Data extracted from a collection
.....

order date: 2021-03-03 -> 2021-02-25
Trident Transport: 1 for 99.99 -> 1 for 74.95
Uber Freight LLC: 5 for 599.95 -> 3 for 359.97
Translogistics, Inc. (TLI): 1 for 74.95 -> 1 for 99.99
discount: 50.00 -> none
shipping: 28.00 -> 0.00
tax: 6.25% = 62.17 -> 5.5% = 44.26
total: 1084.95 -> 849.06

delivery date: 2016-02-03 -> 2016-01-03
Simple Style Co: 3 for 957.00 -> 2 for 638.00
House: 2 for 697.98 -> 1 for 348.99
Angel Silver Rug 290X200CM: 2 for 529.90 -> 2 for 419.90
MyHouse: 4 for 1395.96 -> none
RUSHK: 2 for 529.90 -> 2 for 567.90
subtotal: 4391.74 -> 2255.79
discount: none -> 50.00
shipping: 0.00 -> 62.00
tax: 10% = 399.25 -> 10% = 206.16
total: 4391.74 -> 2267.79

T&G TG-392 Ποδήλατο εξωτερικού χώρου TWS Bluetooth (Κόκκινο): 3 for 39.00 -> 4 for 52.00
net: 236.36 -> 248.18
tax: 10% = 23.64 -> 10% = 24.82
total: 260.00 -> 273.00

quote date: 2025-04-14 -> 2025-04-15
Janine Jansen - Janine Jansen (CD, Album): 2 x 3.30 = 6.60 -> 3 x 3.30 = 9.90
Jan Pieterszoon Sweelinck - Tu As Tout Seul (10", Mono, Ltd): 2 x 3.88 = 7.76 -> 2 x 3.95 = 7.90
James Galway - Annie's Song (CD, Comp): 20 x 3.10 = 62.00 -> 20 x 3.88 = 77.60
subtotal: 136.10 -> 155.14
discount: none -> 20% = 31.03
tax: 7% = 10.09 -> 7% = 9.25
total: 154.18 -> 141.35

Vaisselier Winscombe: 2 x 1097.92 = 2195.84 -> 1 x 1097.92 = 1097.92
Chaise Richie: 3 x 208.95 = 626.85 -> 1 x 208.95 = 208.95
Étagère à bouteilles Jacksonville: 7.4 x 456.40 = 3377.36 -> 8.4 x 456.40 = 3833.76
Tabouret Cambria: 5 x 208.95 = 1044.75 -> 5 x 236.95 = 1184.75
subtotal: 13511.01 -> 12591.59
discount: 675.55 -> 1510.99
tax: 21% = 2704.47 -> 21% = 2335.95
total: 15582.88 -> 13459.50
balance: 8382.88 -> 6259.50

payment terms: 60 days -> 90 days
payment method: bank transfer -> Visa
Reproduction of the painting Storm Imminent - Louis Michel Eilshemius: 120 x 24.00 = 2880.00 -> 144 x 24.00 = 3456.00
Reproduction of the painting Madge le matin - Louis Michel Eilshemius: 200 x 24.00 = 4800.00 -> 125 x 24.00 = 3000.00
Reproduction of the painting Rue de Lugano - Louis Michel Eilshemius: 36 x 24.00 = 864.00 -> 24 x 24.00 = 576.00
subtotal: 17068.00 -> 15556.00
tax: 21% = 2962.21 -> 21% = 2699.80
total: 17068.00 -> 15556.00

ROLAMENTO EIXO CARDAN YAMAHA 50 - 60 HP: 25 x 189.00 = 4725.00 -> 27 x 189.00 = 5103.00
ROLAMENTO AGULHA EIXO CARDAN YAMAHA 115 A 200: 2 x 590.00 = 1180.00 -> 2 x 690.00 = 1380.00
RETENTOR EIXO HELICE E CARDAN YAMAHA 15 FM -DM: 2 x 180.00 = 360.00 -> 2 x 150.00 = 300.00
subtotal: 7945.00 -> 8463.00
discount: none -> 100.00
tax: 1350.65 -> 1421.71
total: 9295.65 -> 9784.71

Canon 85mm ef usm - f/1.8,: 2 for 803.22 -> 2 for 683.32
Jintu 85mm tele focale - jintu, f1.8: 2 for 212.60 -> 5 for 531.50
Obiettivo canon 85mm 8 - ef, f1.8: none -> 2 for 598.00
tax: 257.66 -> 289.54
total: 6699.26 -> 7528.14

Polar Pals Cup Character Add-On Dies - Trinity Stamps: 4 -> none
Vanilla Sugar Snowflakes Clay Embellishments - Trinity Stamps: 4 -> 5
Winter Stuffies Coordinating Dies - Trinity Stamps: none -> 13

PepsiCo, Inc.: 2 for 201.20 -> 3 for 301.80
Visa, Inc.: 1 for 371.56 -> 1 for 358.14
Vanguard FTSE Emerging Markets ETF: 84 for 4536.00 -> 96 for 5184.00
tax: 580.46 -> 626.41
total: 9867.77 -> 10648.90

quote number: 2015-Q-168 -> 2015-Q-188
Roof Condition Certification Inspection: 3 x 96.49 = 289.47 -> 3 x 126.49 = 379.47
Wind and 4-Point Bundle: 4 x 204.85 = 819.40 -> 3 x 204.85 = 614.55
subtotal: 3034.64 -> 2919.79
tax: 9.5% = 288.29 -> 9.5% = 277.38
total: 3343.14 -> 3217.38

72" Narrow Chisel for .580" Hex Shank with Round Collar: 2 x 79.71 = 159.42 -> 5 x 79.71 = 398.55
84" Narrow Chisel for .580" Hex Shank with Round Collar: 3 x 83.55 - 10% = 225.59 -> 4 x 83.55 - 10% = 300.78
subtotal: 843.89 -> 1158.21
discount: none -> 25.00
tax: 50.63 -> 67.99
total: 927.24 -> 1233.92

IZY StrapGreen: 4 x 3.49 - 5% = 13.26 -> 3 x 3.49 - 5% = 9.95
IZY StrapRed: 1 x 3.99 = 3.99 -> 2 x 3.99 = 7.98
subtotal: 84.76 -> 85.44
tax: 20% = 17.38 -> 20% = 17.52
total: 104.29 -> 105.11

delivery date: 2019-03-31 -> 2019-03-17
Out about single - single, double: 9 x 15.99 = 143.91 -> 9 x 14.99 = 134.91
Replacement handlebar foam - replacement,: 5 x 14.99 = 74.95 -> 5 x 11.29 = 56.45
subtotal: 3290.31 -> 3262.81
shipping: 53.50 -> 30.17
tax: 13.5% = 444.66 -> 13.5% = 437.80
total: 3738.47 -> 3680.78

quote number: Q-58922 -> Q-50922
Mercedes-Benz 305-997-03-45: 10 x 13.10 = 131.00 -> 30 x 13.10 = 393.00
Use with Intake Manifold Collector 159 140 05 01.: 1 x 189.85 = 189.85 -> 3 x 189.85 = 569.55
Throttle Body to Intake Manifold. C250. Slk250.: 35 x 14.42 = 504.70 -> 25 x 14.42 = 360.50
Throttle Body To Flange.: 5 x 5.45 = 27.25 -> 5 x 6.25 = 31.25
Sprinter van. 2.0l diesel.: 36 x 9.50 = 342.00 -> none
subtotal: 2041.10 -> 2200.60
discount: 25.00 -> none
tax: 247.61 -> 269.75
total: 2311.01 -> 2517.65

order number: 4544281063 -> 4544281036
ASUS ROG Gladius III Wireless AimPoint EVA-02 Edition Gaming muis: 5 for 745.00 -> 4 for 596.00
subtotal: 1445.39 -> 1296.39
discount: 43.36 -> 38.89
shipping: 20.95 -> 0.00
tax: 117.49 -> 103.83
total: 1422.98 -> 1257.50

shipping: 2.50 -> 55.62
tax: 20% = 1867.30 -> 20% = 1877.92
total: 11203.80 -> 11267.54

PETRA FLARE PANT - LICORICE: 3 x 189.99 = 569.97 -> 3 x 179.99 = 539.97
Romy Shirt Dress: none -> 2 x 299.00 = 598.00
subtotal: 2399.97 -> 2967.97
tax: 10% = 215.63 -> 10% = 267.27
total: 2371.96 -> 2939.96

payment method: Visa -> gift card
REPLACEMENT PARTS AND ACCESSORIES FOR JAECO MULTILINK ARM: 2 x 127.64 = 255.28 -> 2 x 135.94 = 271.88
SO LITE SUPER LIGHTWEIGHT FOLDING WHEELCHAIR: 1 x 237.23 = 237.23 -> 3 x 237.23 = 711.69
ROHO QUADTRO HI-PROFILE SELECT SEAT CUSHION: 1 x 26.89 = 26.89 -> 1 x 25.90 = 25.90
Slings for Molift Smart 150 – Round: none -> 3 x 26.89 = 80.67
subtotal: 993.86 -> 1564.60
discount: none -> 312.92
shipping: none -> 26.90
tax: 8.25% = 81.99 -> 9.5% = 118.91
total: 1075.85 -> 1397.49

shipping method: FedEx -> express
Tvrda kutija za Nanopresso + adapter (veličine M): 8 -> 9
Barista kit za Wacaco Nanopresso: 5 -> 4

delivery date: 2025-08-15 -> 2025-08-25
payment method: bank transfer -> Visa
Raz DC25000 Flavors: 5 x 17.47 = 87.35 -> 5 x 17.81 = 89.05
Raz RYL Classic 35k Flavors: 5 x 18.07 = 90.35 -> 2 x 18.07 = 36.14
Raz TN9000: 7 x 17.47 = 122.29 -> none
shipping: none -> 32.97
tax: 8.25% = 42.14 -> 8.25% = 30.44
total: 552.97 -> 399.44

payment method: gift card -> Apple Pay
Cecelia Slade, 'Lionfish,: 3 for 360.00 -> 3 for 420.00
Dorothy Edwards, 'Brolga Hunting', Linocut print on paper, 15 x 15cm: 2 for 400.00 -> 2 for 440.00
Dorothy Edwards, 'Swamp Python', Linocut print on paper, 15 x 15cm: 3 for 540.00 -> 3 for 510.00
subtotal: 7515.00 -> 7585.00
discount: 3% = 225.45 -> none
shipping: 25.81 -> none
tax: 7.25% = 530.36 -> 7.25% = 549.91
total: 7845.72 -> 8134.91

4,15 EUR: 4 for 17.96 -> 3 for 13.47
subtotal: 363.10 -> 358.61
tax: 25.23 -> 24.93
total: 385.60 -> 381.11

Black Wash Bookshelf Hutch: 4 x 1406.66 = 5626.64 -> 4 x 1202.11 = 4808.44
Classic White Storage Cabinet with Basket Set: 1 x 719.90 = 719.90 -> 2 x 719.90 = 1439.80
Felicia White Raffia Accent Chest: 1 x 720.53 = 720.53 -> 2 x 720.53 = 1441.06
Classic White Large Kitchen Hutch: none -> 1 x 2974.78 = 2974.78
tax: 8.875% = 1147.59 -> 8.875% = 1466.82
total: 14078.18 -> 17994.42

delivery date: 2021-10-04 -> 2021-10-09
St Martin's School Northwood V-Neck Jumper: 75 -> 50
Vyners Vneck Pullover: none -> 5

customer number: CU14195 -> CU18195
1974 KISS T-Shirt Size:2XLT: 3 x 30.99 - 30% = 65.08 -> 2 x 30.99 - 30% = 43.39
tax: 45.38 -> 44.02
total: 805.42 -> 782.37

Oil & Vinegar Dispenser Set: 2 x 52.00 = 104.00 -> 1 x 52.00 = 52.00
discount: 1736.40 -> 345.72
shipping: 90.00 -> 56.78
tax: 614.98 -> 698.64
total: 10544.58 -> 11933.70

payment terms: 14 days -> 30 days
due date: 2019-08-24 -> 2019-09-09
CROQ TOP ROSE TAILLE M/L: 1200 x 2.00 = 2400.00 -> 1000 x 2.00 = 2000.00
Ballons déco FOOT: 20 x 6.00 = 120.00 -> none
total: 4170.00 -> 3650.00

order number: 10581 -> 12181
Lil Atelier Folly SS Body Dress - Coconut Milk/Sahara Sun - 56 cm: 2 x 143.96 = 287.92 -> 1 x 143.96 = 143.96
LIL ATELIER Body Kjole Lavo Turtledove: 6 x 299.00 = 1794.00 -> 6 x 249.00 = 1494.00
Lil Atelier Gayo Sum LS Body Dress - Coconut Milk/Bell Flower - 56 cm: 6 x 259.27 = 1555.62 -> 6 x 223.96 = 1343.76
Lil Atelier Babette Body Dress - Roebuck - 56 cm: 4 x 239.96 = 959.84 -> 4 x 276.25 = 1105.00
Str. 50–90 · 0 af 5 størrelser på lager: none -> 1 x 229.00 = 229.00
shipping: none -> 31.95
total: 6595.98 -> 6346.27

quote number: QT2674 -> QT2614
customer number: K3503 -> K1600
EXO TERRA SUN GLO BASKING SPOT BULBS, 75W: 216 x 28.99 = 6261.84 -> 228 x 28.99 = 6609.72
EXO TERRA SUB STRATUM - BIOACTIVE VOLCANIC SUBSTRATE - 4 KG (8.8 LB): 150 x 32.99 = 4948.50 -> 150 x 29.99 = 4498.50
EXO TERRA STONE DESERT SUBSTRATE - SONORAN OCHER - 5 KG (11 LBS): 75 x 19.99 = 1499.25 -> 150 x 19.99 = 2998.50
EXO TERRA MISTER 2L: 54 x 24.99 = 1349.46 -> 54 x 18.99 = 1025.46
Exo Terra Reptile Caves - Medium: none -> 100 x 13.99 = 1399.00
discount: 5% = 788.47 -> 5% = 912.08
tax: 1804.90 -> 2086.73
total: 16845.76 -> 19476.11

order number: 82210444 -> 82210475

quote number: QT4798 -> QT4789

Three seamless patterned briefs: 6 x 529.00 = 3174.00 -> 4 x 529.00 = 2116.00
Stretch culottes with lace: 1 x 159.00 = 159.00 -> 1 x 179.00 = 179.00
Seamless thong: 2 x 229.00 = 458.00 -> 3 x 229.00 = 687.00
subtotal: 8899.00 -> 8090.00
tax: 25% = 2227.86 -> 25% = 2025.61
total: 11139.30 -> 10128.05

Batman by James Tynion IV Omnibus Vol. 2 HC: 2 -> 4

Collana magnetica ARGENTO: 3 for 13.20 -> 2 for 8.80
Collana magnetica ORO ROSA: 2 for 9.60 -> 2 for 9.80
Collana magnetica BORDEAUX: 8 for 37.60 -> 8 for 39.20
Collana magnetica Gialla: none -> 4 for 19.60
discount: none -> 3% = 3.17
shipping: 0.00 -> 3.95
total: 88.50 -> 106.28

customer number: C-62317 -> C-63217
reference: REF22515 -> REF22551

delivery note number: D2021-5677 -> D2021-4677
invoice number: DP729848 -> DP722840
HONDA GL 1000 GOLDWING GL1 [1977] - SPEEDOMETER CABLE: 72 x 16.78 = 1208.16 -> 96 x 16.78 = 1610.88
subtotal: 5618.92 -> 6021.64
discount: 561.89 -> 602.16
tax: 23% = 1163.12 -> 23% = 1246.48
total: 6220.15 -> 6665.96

.....

** DESCRIPTION OF THE TASK **
What do the lines above say from the one containing "total: 11203.80 -> 11267.54" down to the one containing "shipping: none -> 32.97"? Return them exactly, both end lines included, and only them.

** RESULT OF THE TASK **
total: 11203.80 -> 11267.54

PETRA FLARE PANT - LICORICE: 3 x 189.99 = 569.97 -> 3 x 179.99 = 539.97
Romy Shirt Dress: none -> 2 x 299.00 = 598.00
subtotal: 2399.97 -> 2967.97
tax: 10% = 215.63 -> 10% = 267.27
total: 2371.96 -> 2939.96

payment method: Visa -> gift card
REPLACEMENT PARTS AND ACCESSORIES FOR JAECO MULTILINK ARM: 2 x 127.64 = 255.28 -> 2 x 135.94 = 271.88
SO LITE SUPER LIGHTWEIGHT FOLDING WHEELCHAIR: 1 x 237.23 = 237.23 -> 3 x 237.23 = 711.69
ROHO QUADTRO HI-PROFILE SELECT SEAT CUSHION: 1 x 26.89 = 26.89 -> 1 x 25.90 = 25.90
Slings for Molift Smart 150 – Round: none -> 3 x 26.89 = 80.67
subtotal: 993.86 -> 1564.60
discount: none -> 312.92
shipping: none -> 26.90
tax: 8.25% = 81.99 -> 9.5% = 118.91
total: 1075.85 -> 1397.49

shipping method: FedEx -> express
Tvrda kutija za Nanopresso + adapter (veličine M): 8 -> 9
Barista kit za Wacaco Nanopresso: 5 -> 4

delivery date: 2025-08-15 -> 2025-08-25
payment method: bank transfer -> Visa
Raz DC25000 Flavors: 5 x 17.47 = 87.35 -> 5 x 17.81 = 89.05
Raz RYL Classic 35k Flavors: 5 x 18.07 = 90.35 -> 2 x 18.07 = 36.14
Raz TN9000: 7 x 17.47 = 122.29 -> none
shipping: none -> 32.97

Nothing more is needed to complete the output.